Voilà qu’elle s’y met aussi, maintenant. L’autre. Patricia. L’autre. Qu’a-t-elle fait, vous demandez-vous ? Elle a pris la plume que l’amie Edmée lui a prêtée un jour au clair de lune et ne l’a pas rendue. Le temps d’un concours de nouvelles. Et elle a été retenue ! Et la voilà publiée, comme moi. Avec MA plume. MON style. MON nom, puisque Patricia, c’est le nom que ma mère a voulu m’offrir en cadeau de bienvenue. La guerre n’avait pas laissé que des ruines, mais aussi des disques de jazz, le chewing gum, des petites Paméla et Patricia et des secrets que personne ne voulait vraiment découvrir puisqu’il fallait reprendre une vie supportable. Lonhienne, c’est le nom de ma tribu, celui de mon père et de sa lignée masculine. Van Praet, c’est celui qui me sert de laisser-passer dans la famille de mon mari. Edmée, c’était le nom de ma grand-mère maternelle, que l’on m’a donné aussi. Un prénom un peu désuet que j’ai toujours aimé. Un prénom à dentelles, à « Lavallière », à broche en « pierre de lune », en pommeau de canne en argent, en ongles polis à la peau de chamois.
Et voici donc
que j’ai publié sous le nom d’Edmée, et sous le nom de Patricia Van Praet-Lonhienne. J’ai participé au concours de la police de Liège (après tout, il y a une rue Lonhienne à Liège, que l’on doit
à un illustre aïeul qui, paraît-il, portait une perruque blonde et était soucieux du bien-être d’autrui) et ai été, avec d’autres, retenue pour être publiée aux Editions Luce Wilquin dans le
receuil collectif Canicule. Un honneur car j’ai commencé la lecture de mon exemplaire encore tout chaud de la
presse, et si j’ai bien souvent l’occasion de m’exclamer « que de talents chez Chloé des Lys ! », je dois étendre ma remarque : ce livre est plein de talents ! Des
histoires courtes, mais passionnantes, originales, captivantes. Celle que j’ai su faire jaillir de cette canicule s’intitule Tremblement de cœur et s’enroule autour d’un amour
usé, d’un autre tout neuf, d’une chaleur jamais connue, et d’un homme que l’on mène à sa mort…

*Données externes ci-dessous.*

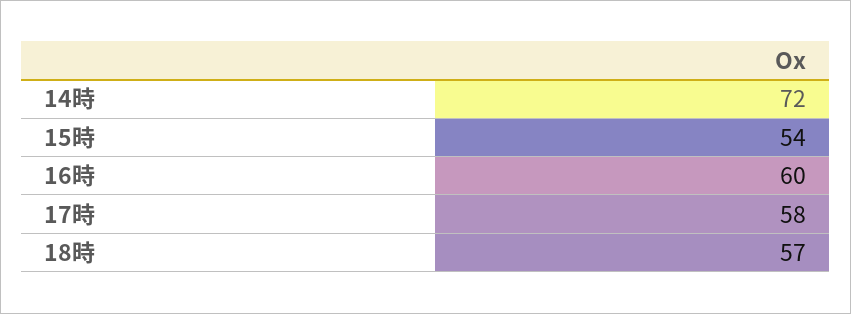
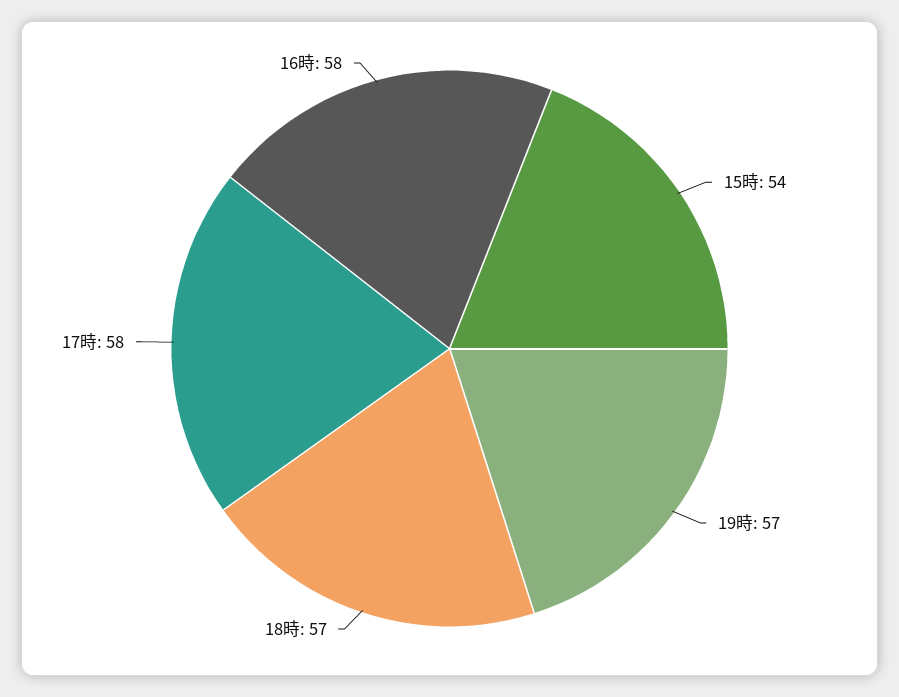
14時: 72 -> none
16時: 60 -> 58
19時: none -> 57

Je peux donc sans honte admettre la parenté de Patricia Van Praet-Lonhienne et d’Edmée De Xhavée, qui se trouvent décidément bien entourées dans leur aventure littéraire.
Après tout, je pense que cette petite erreur sur la personne, même si commise par la police elle-même, est une occasion pour Edmée de présenter Patricia, et cette dernière d’avouer qu’Edmée, c’est celle qu’elle voit dans le miroir le matin.